Today’s garden belongs to Laurie Robertson.
Hello! I garden in Zone 5A, with a lot of shade and part shade. I also tend toward moist soils. This year is season 6 at my current home in Wisconsin, which was pretty much a blank slate when I began. I am mostly a self-taught gardener, although now I am a Master Gardener and also work as a nursery manager for a landscape architecture firm. You could say I caught the gardening bug big time, and my kids call me a major plant nerd!
Besides all the normal garden chores that occupy one in his or her garden, I also spend a lot of time in my garden LOOKING AT IT. Really staring at it. Looking at it from a general view, as well as up close, scrutinizing. I like to think about what’s working, how the colors, patterns, and shapes are interacting, as well as the health of the plants and what I may want to add or subtract. I stand there dreaming about other plants I wish I had, things I should divide or move around, and other changes I wish to make in the future.
The following photos are views of different spots in my garden that I like to stare at.
This little dry shade strip is on the north side of the house. The little pieces of pottery and glass and metal you see are all from the property, which was a town dump in the early 1900s (think: no plastic, lots of glass bottles and china cups). I decided to incorporate the shards and pieces I’ve dug up as a part of this section of my garden.
Plants in this picture: hosta (Hosta sp. Zones 4–9), bleeding heart (Dicentra spectabilis, Zones 3–9), Solomon’s seal (Polygonatum sp. Zone 3–9), astilbe (Astilbe chinensis, Zones 4–8), and lily of the valley (Convallaria majalis, Zones 3–8).
Here is a view of the shadiest corner in my backyard. My husband and son built this koi pond two years ago. The backdrop is native Virginia creeper (Parthenocissus quinquefolia, Zones 3–9). Among many things in here are bee balm (Monarda sp., Zones 4–10), Japanese iris (Iris ensata, Zones 3–9), maiden hair fern (Adiantum pedatum, Zones 3–8), lady and Japanese ferns (Anthyrium filix-femina, A. niponicum), moneywort (Lysimachia nummularia, Zones 4–8), globeflower (Trollius sp., Zones 4–8), and a few annuals tossed in.
Sometimes your eye zooms in. I like the way this clump of globeflower shows blooms in each state: full bloom, passing bloom, and new bud.
Here I just like the way my house plant Cissus discolor (rex begonia vine, Zone 11) looks against the stain on the screened-in porch when I bring it out each summer.

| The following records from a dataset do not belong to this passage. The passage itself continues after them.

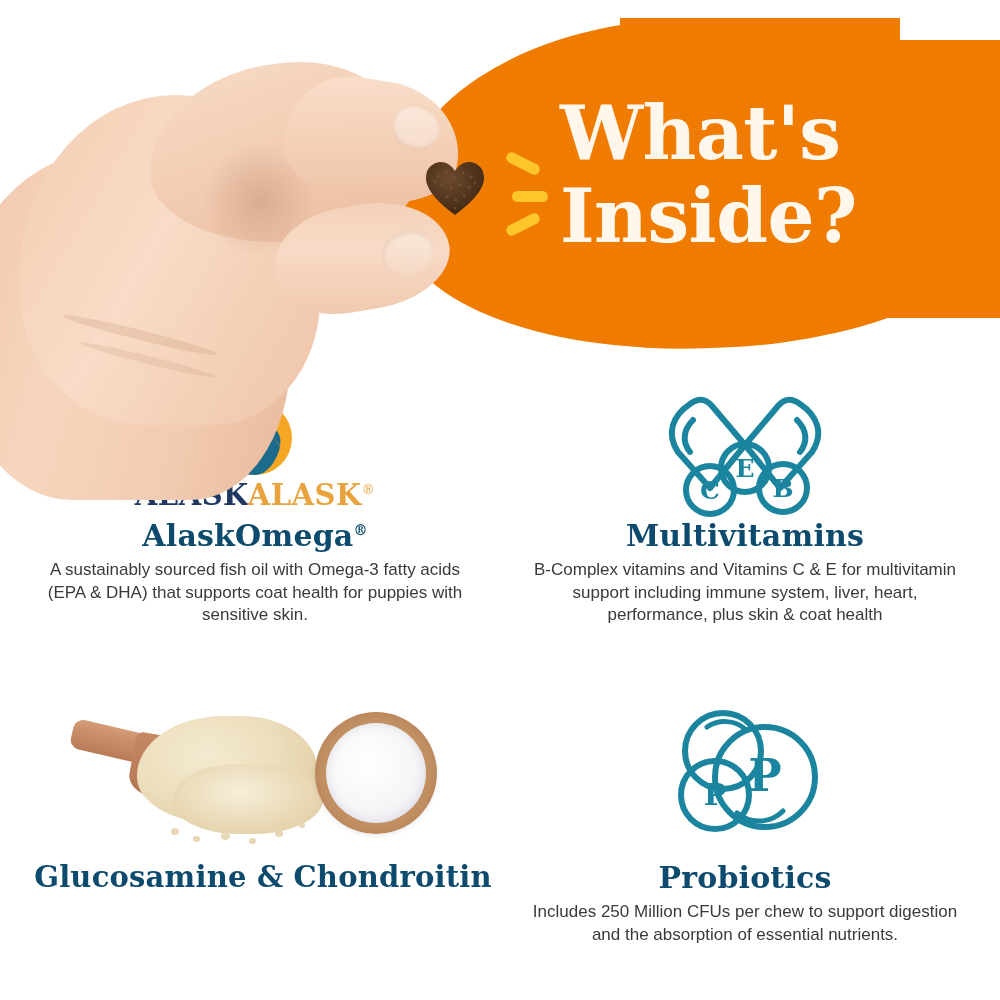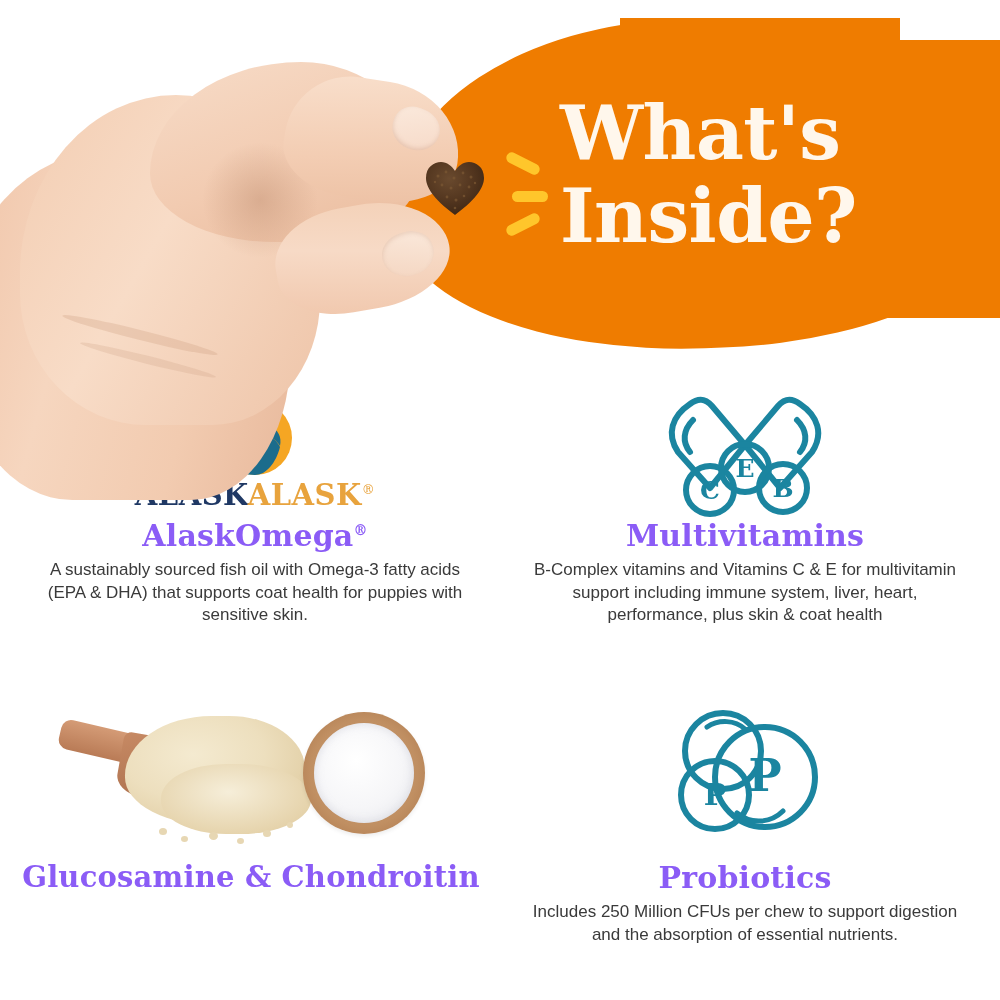--- a/index.html
+++ b/index.html
@@ -122,29 +122,29 @@
   .spark2{left:512px;top:191px;width:36px;height:11px;transform:rotate(0deg);}
   .spark3{left:505px;top:219px;width:36px;height:11px;transform:rotate(-27deg);}
 
   
   .grid{
     position:absolute;left:0;top:390px;width:1000px;height:610px;
   }
   .cell{position:absolute;width:470px;}
   .cell-tl{left:20px;top:0px;}
   .cell-tr{left:510px;top:0px;}
-  .cell-bl{left:16px;top:312px;}
+  .cell-bl{left:28px;top:312px;}
   .cell-br{left:510px;top:312px;}
 
   .art{height:120px;display:flex;align-items:flex-end;justify-content:center;}
   .art-wide{height:150px;display:flex;align-items:center;justify-content:center;}
 
   .card-title{
     text-align:center;
-    color:#8b5cf6;
+    color:#0c4a6e;
     font-family:"DejaVu Serif", serif;
     font-weight:700;
     font-size:30px;
     margin:8px 0 6px 0;
     letter-spacing:0.2px;
     white-space:nowrap;
   }
   .card-title.small{font-size:29px;}
   .card-title sup{font-size:14px;vertical-align:super;}
   .card-body{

This is a view of my front steps. I always do pots with annuals and change it up each year from color to type. To the left is my main front garden bed. The purple blooms on the right belong to Clematis ‘Jackmanii’ (Zones 4–8).
This photo zeros in on some stunning Maltese cross (Lychnis chalcedonica, Zones 3–8) in the front bed, along with adjacent colors and textures.
A lot of staring at my garden happens from my favorite spot inside the house, where, from my couch, I am able to look out the window to my front garden bed from within. The bed is framed by the Tiger eyes sumac (Rhus typhina ‘Bailtiger’, Zones 3–8) on the left and ironweed (Vernonia fasciculata, Zones 3–7) on the right. Note the Maltese cross from the earlier picture, front center.
We get many compliments on our bright chairs, and neighborhood kids especially love to sit in them (as do we as long as the mosquitoes aren’t bad). It is always a joyful time in spring when we bring them out after (what we think and hope is) the last snowfall.
Thanks for stopping and “looking” at my garden!